Start of TASK INPUT

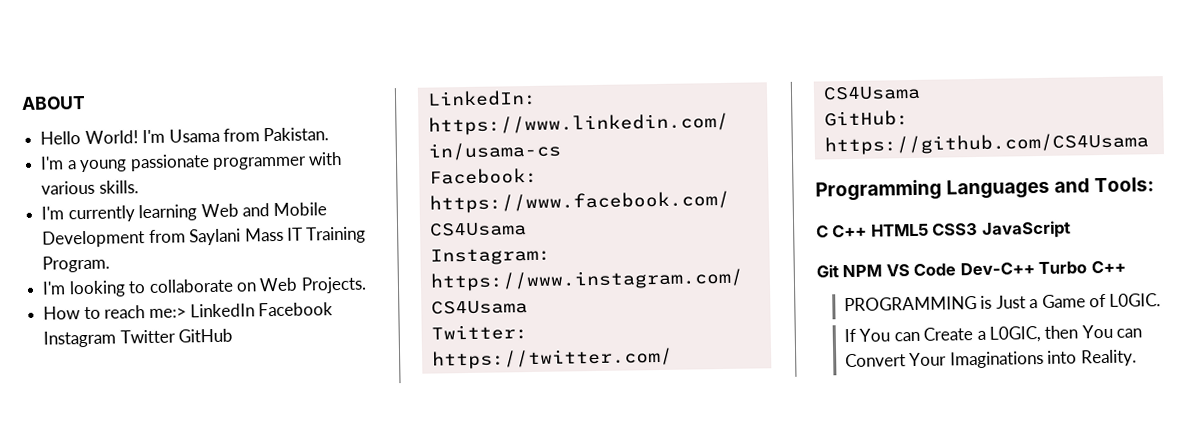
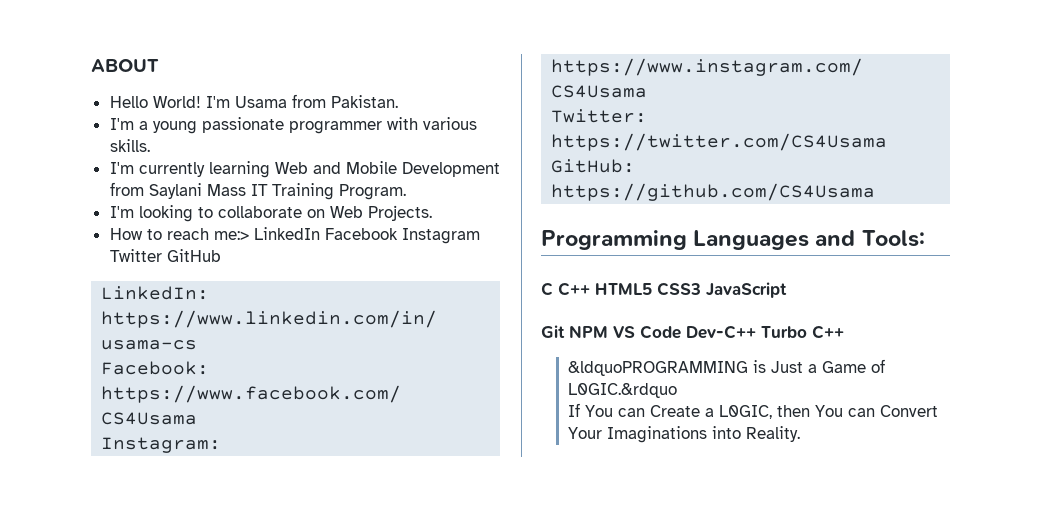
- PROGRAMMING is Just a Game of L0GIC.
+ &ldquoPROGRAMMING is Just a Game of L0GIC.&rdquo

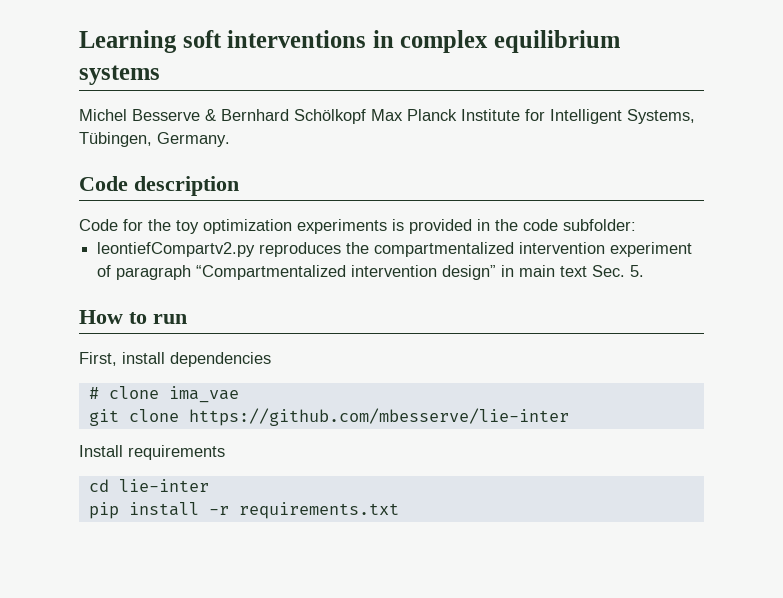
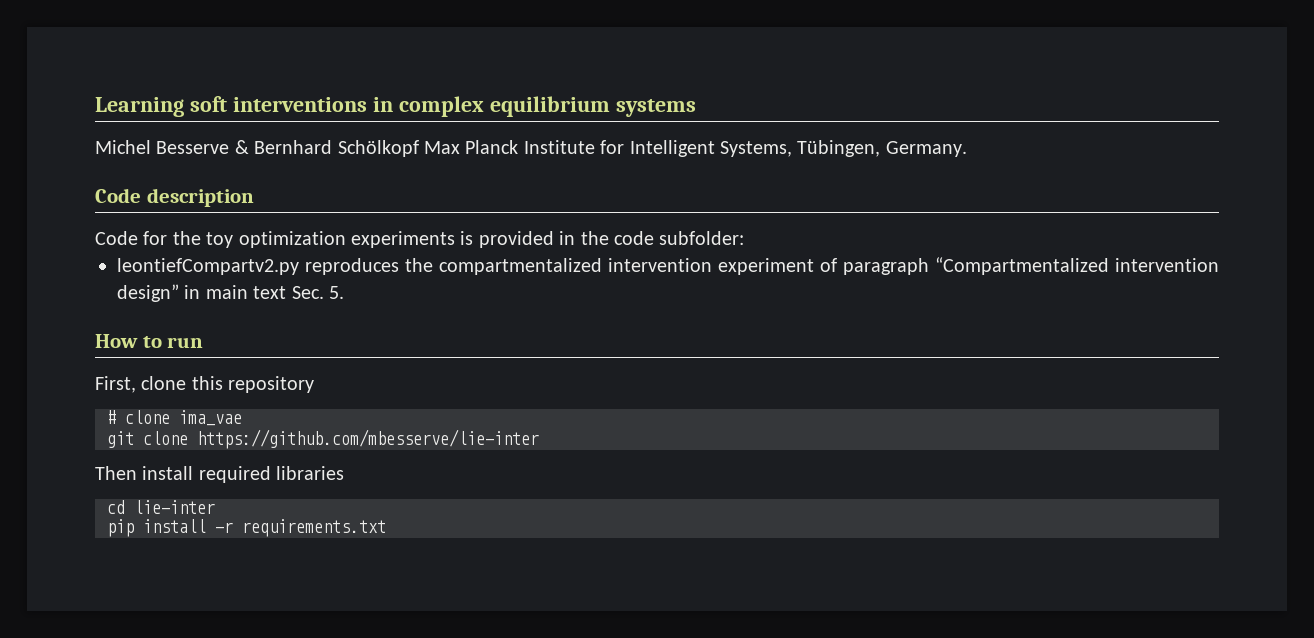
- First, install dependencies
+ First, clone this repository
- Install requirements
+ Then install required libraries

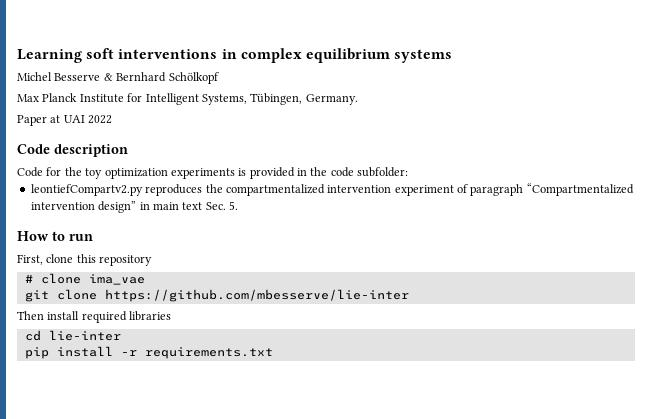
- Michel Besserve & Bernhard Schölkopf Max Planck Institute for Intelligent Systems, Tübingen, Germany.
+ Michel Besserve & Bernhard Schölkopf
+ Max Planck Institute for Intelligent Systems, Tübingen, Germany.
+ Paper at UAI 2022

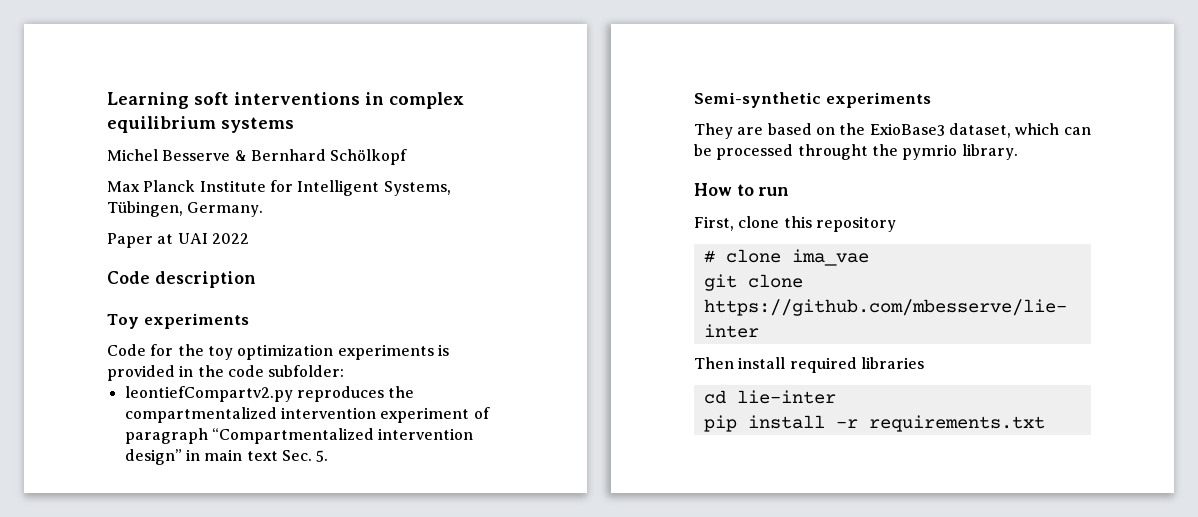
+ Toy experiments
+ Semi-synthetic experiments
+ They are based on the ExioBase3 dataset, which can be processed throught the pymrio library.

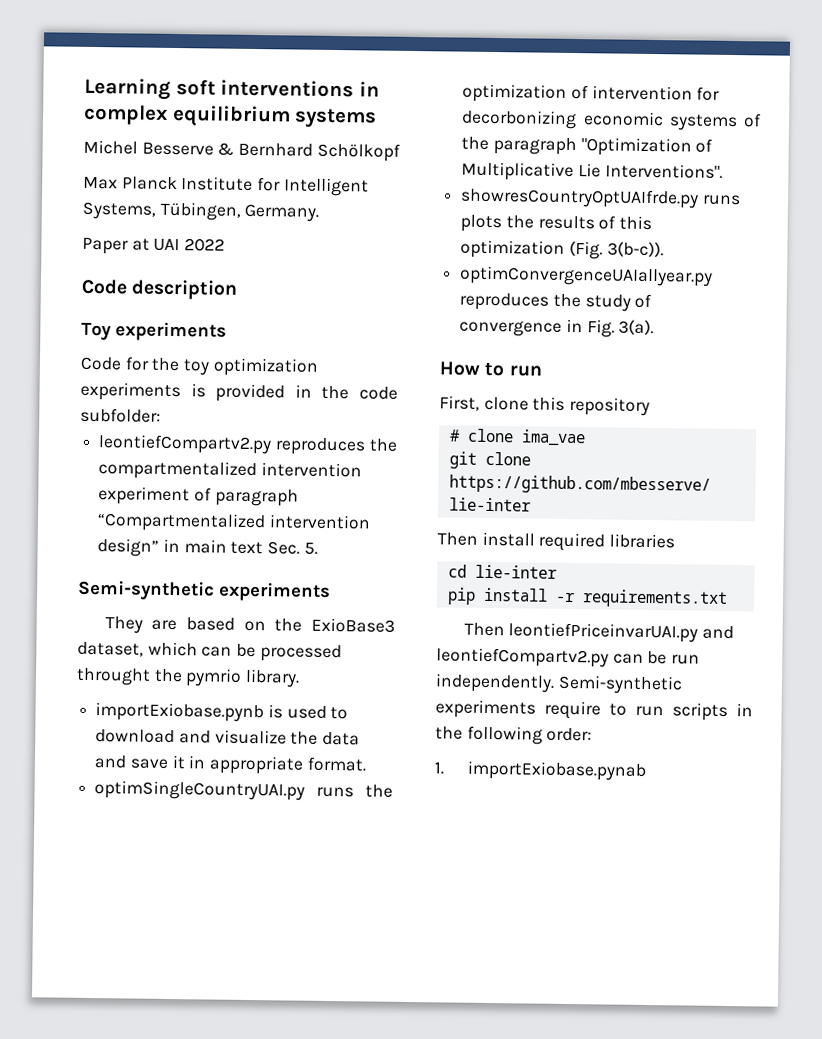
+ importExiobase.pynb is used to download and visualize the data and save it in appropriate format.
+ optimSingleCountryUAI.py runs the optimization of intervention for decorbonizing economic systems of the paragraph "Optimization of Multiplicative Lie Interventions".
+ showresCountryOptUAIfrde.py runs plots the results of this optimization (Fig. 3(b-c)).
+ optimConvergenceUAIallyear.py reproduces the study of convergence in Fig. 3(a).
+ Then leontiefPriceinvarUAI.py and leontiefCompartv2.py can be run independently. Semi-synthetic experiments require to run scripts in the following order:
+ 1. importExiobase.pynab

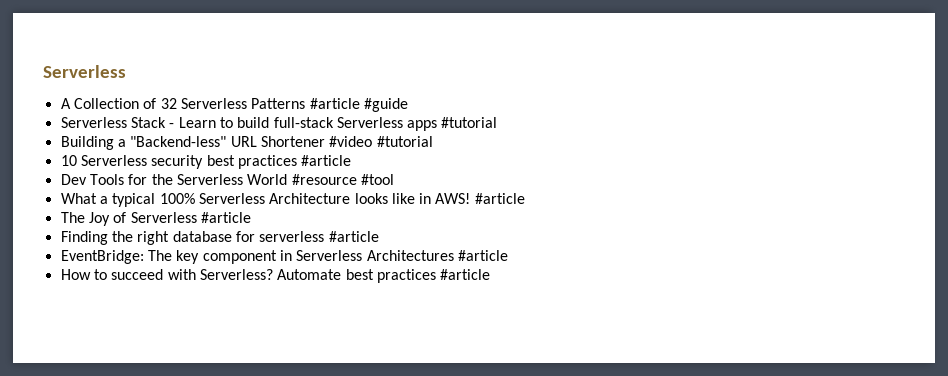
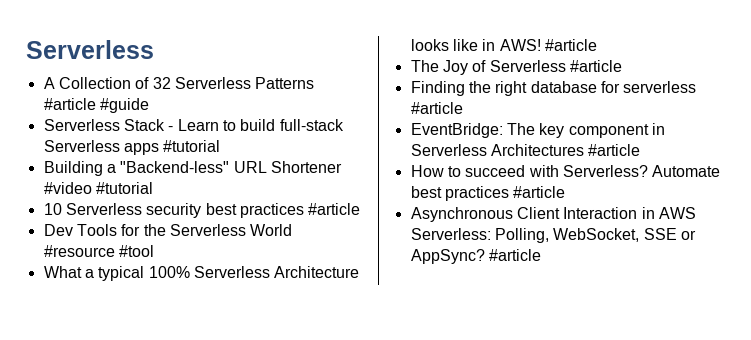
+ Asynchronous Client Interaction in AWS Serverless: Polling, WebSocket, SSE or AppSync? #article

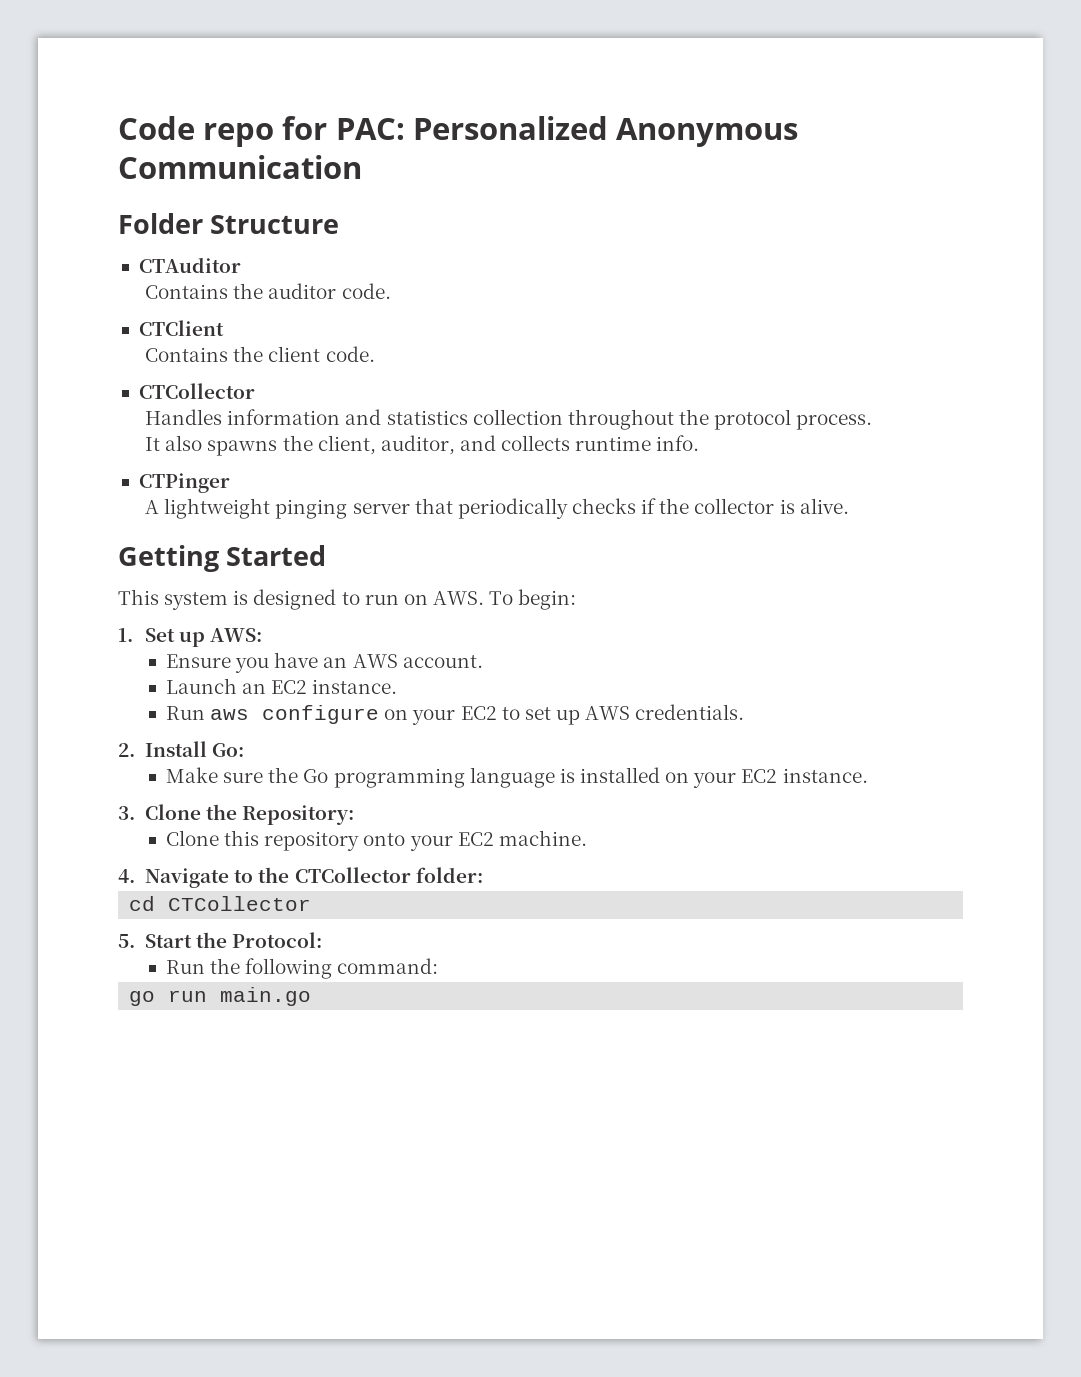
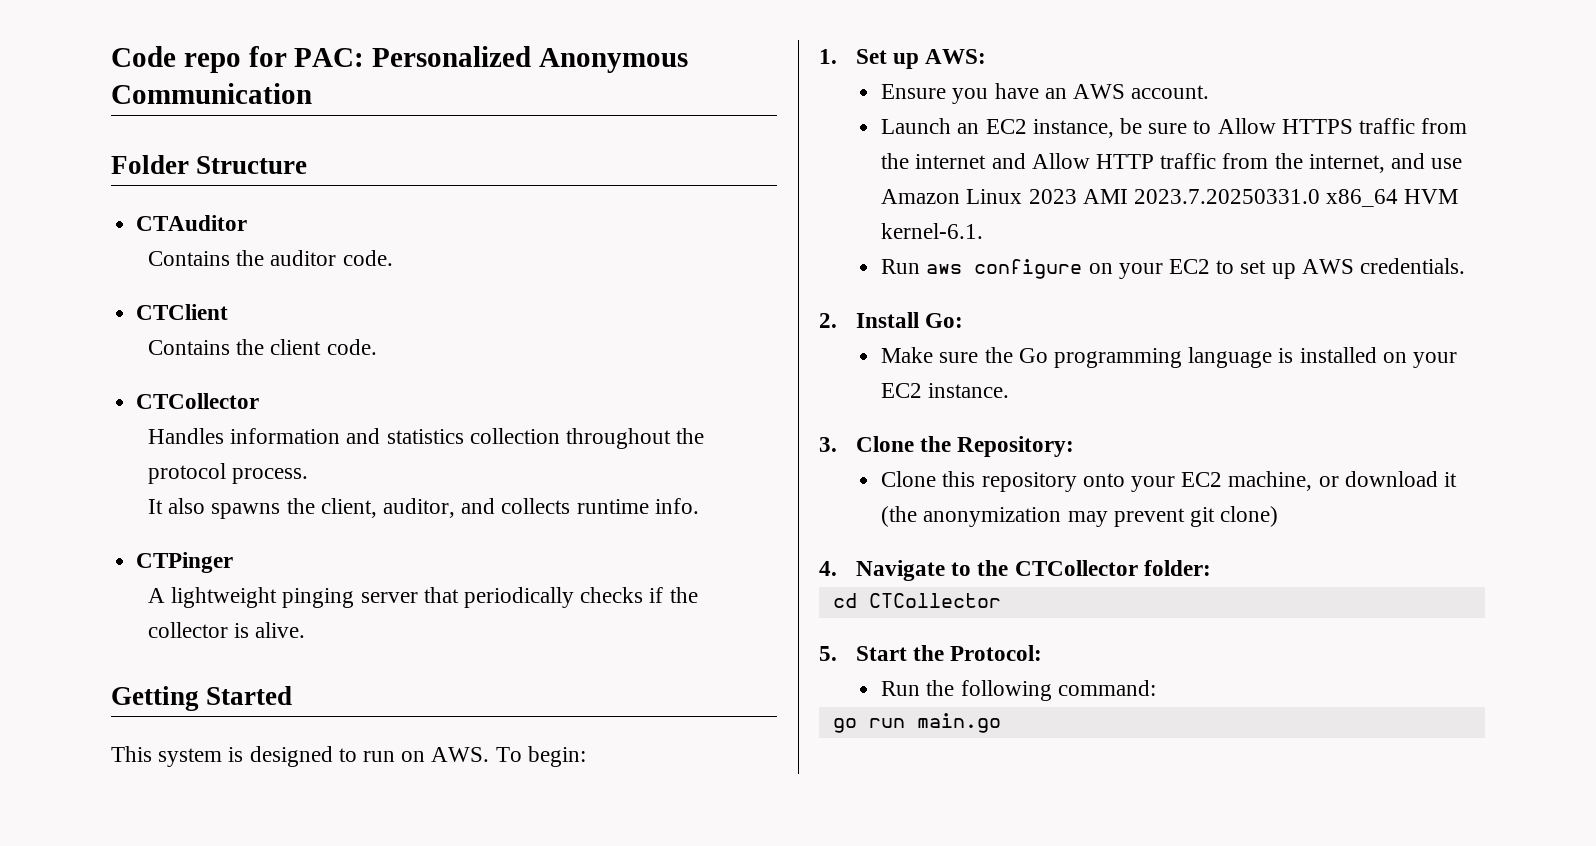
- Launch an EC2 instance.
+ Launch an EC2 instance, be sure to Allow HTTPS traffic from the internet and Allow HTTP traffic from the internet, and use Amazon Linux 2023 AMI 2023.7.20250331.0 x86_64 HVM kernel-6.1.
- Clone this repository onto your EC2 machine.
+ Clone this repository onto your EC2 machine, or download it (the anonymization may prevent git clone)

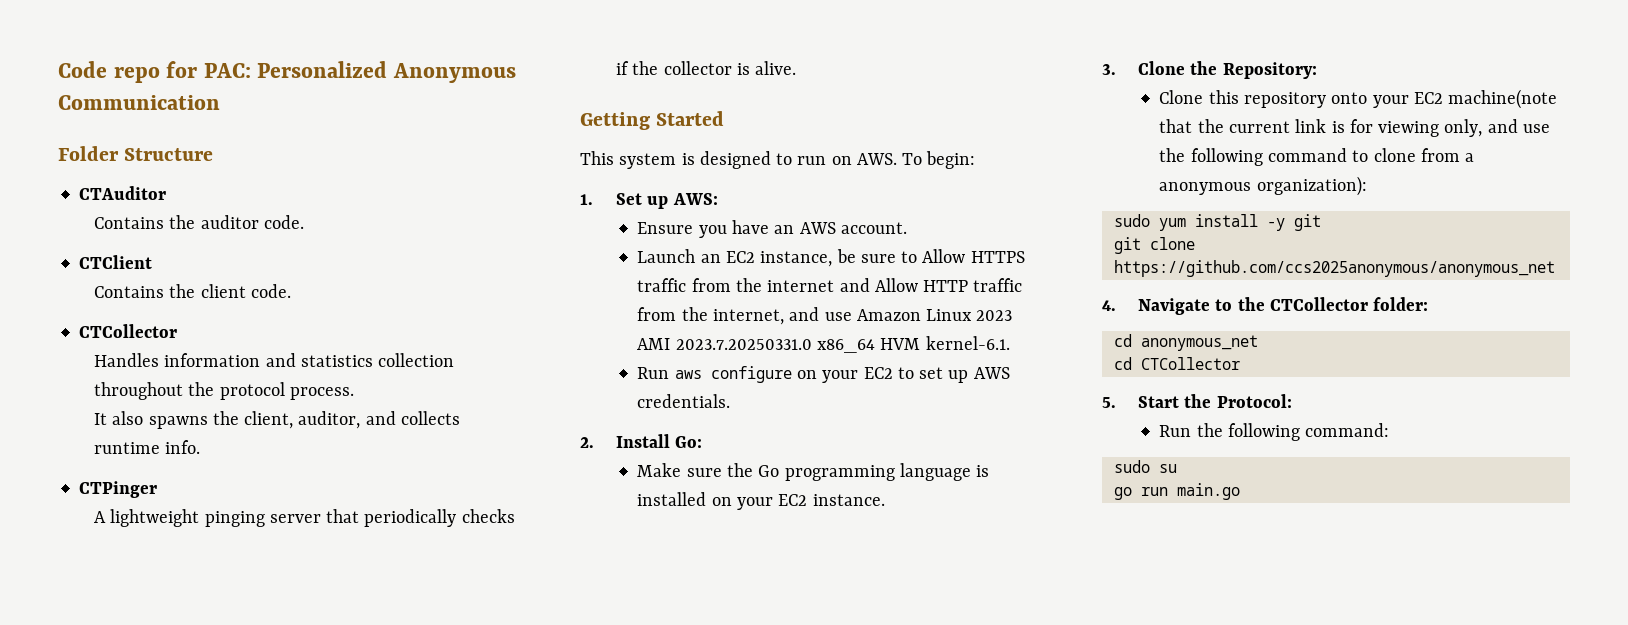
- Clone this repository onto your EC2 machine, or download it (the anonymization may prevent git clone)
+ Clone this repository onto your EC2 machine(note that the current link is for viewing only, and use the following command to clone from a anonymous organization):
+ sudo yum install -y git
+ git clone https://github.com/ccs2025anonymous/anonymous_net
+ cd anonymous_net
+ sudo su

End of TASK INPUT

TASK DIRECTIONS
Send back every record exactly as it stands, except the pictures.

TASK SOLUTION
- PROGRAMMING is Just a Game of L0GIC.
+ &ldquoPROGRAMMING is Just a Game of L0GIC.&rdquo

- First, install dependencies
+ First, clone this repository
- Install requirements
+ Then install required libraries

- Michel Besserve & Bernhard Schölkopf Max Planck Institute for Intelligent Systems, Tübingen, Germany.
+ Michel Besserve & Bernhard Schölkopf
+ Max Planck Institute for Intelligent Systems, Tübingen, Germany.
+ Paper at UAI 2022

+ Toy experiments
+ Semi-synthetic experiments
+ They are based on the ExioBase3 dataset, which can be processed throught the pymrio library.

+ importExiobase.pynb is used to download and visualize the data and save it in appropriate format.
+ optimSingleCountryUAI.py runs the optimization of intervention for decorbonizing economic systems of the paragraph "Optimization of Multiplicative Lie Interventions".
+ showresCountryOptUAIfrde.py runs plots the results of this optimization (Fig. 3(b-c)).
+ optimConvergenceUAIallyear.py reproduces the study of convergence in Fig. 3(a).
+ Then leontiefPriceinvarUAI.py and leontiefCompartv2.py can be run independently. Semi-synthetic experiments require to run scripts in the following order:
+ 1. importExiobase.pynab

+ Asynchronous Client Interaction in AWS Serverless: Polling, WebSocket, SSE or AppSync? #article

- Launch an EC2 instance.
+ Launch an EC2 instance, be sure to Allow HTTPS traffic from the internet and Allow HTTP traffic from the internet, and use Amazon Linux 2023 AMI 2023.7.20250331.0 x86_64 HVM kernel-6.1.
- Clone this repository onto your EC2 machine.
+ Clone this repository onto your EC2 machine, or download it (the anonymization may prevent git clone)

- Clone this repository onto your EC2 machine, or download it (the anonymization may prevent git clone)
+ Clone this repository onto your EC2 machine(note that the current link is for viewing only, and use the following command to clone from a anonymous organization):
+ sudo yum install -y git
+ git clone https://github.com/ccs2025anonymous/anonymous_net
+ cd anonymous_net
+ sudo su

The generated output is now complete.